What is predictive monitoring and how can process mining inform it?

Process mining is a family of tactical management tools. The end-users of process mining tools are analysts and managers, who use process mining to identify performance and conformance issues in a process, to assess the impact of these issues, and to understand their root causes. The end result of process mining is insights that help analysts and managers to make tactical decisions on how to change the process in the medium-term in order to enhance its performance.

In contrast, predictive process monitoring is a family of operational management tools. The end-users of a predictive process monitoring tool are process workers and operational managers. A predictive process monitoring tool uses machine learning models to warn you, for example, that a particular case of your order-to-cash process will end up delayed, or that it will lead to a customer complaint, a returned product, or a refund claim from the customer. Using these predictions, workers and their direct managers can make near-real-time decisions as to when and how to intervene in order to prevent negative outcomes (for instance, preventing customer complaints).

Together with colleagues at the University of Tartu and FBK Trento, we have developed an open-source predictive process monitoring engine called Nirdizati (nirdizati.org). Nirdizati allows analysts to train predictive models from event logs with minimal knowledge of machine learning. The resulting machine learning models can then be used to produce predictive monitoring dashboards. The main functionality of Nirdizati has been ported into Apromore Community Edition.

Tell us about your ERC Grant award. What are the expected outcomes of this project?

Current approaches to discover process improvement opportunities are expert-driven. In these approaches, data are used to assess opportunities derived from experience and intuition rather than to discover them in the first place. Moreover, since the assessment of opportunities is manual, an analyst can only realistically explore a fraction of the overall space of improvement opportunities.

The past two decades have seen an increased level of digitization of business processes, and with it, increased availability of fine-grained data about the execution of business processes. This data availability allows us to move from purely manual and expert-driven process improvement approaches, to more automated and data-driven approaches in which improvement opportunities are discovered and assessed systematically. 

In this ERC project, we will build the foundations of a new generation of process improvement methods that do not exclusively rely on guidelines and heuristics, but rather on a systematic exploration of a space of possible changes derived from process execution data. Specifically, we will develop algorithms to analyze process execution data in order to discover changes to a process that are likely to improve its performance. This includes changes in the control-flow dependencies between activities, partial automation of activities (for example, using robotic process automation bots), changes in resource allocation rules, or changes in decision rules that may reduce wastes or negative outcomes. 

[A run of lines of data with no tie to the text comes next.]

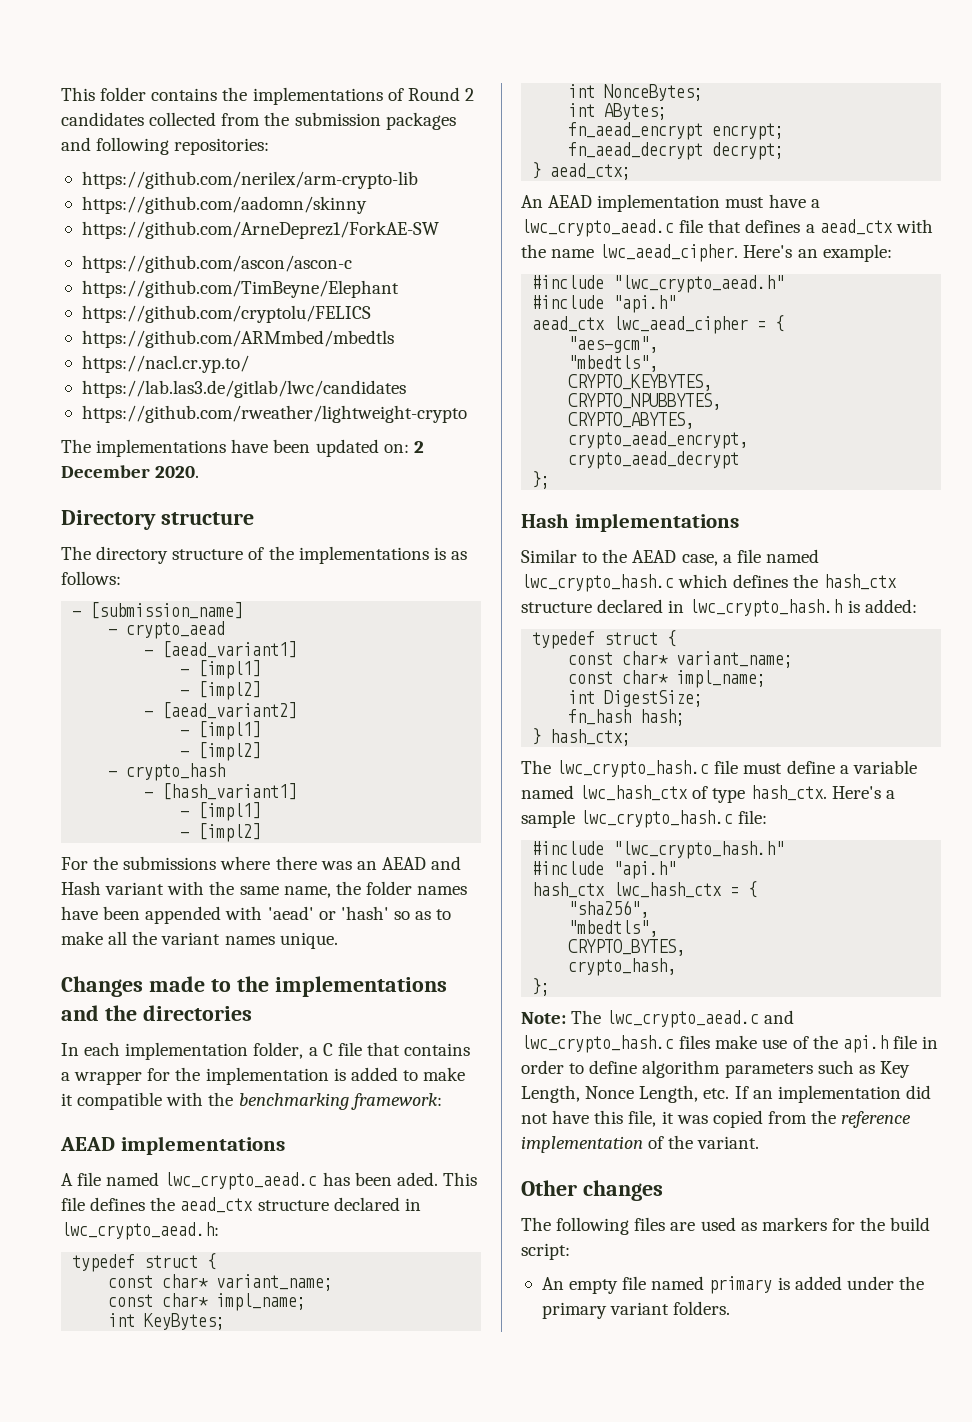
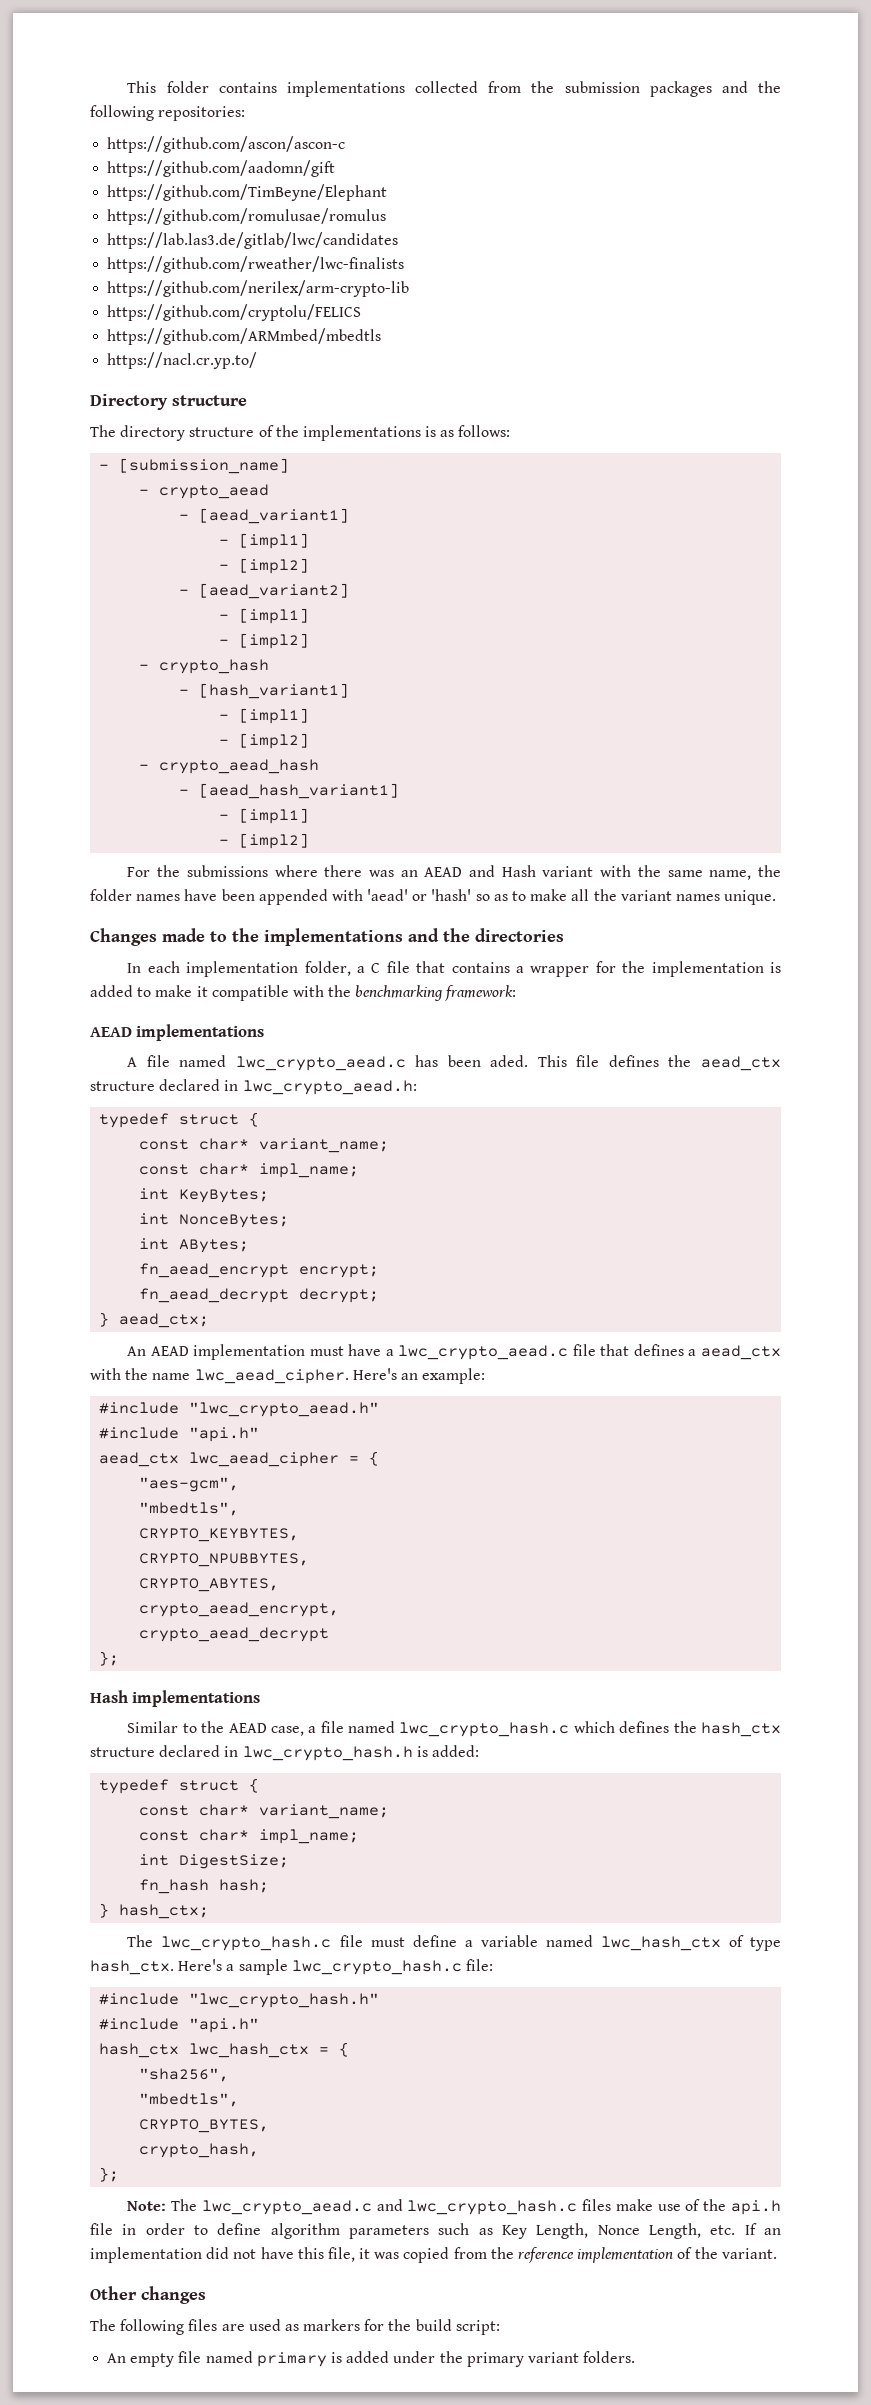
[222,87,474,105] [61,112,144,126] the implementations of Round 2 candidates -> [286,81,405,97] implementations
(91, 144) none -> [757,81,781,93] the
[81,171,418,189] [81,196,367,214] [81,221,439,239] // https://github.com/nerilex/arm-crypto-lib // https://github.com/aadomn/skinny // https://github.com/ArneDeprez1/ForkAE-SW -> (246, 113) none
(352, 264) none -> [107,160,336,177] // https://github.com/aadomn/gift
(399, 289) none -> [107,208,387,225] [107,232,399,249] [107,256,405,273] [107,280,410,297] // https://github.com/romulusae/romulus // https://lab.las3.de/gitlab/lwc/candidates // https://github.com/rweather/lwc-finalists // https://github.com/nerilex/arm-crypto-lib
[81,380,406,398] [81,405,467,423] [61,439,424,457] [61,465,200,478] // https://lab.las3.de/gitlab/lwc/candidates // https://github.com/rweather/lightweight-crypto // The implementations have been updated on: 2 December 2020. -> (258, 360) none
(262, 832) none -> [139,759,320,774] [179,783,400,799] [219,808,310,824] [219,833,310,849] // - crypto_aead_hash // - [aead_hash_variant1] // - [impl1] // - [impl2]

The outputs of the project will be embodied in an open-source toolset called the Process Improvement Explorer (PIX). The PIX toolset will allow users to interactively explore spaces of process improvement opportunities with respect to a set of performance measures. By interactive, we mean that the user is able to start with a set of performance measures, provide the metadata required to construct the process improvement space, explore the Pareto-optimal groups of changes. A group of changes is Pareto-optimal if there is no other group of changes that is better along one performance measure without simultaneously being worst along another measure. For example, let’s say that our objective is to reduce the cycle time of the process and to reduce its cost. A group of changes is Pareto-optimal if there is no other group of changes that can achieve both lower cycle time and lower cost simultaneously.

To illustrate the envisioned capabilities of PIX, let me take the following scenario. An analyst is tasked with analyzing an order-to-cash process due to rising customer dissatisfaction. The execution of this process is supported by an information system that records the creation of each case of this process as well as the execution of each activity. As in process mining, the data collected by the information system can be extracted as an event log, consisting of a collection of event records. Each record has a timestamp, a reference to an activity, a case identifier, and additional attributes. Let’s assume also that the system records events that take place while an activity is performed, such as URLs accessed by a worker performing an activity, data entered into a field of a Web form by the worker, files and software applications opened (an event may indicate that a given Excel sheet is opened while the employee is verifying an order), and events occurring inside these applications (for example, when a cell in the spreadsheet is selected). 

To explore the space of improvement opportunities using PIX, the analyst will specify the performance measures of interest (for instance, the cycle time or the defect rate) as well as the allowed changes, such as: Which activities may be re-ordered? Which activities may be selectively executed/skipped? Which resource allocation rules may be changed and in what ways? Which activities may be automated? She may also specify performance constraints, like: the cycle time of the to-be process should not exceed a given threshold.

Given this input, PIX will allow the analyst to navigate through the space of possible process changes, focusing on the most promising ones (the Pareto-optimal ones). The analyst will be able to alter the set of performance measures, constraints, and allowed changes, so as to enhance or prune this search space. Once she selects a group of changes, a specification of these changes is generated. If a change implies the automation of an activity, an executable model to automate the activity is generated. If it implies the redefinition of rules, the new ruleset is produced, and so on.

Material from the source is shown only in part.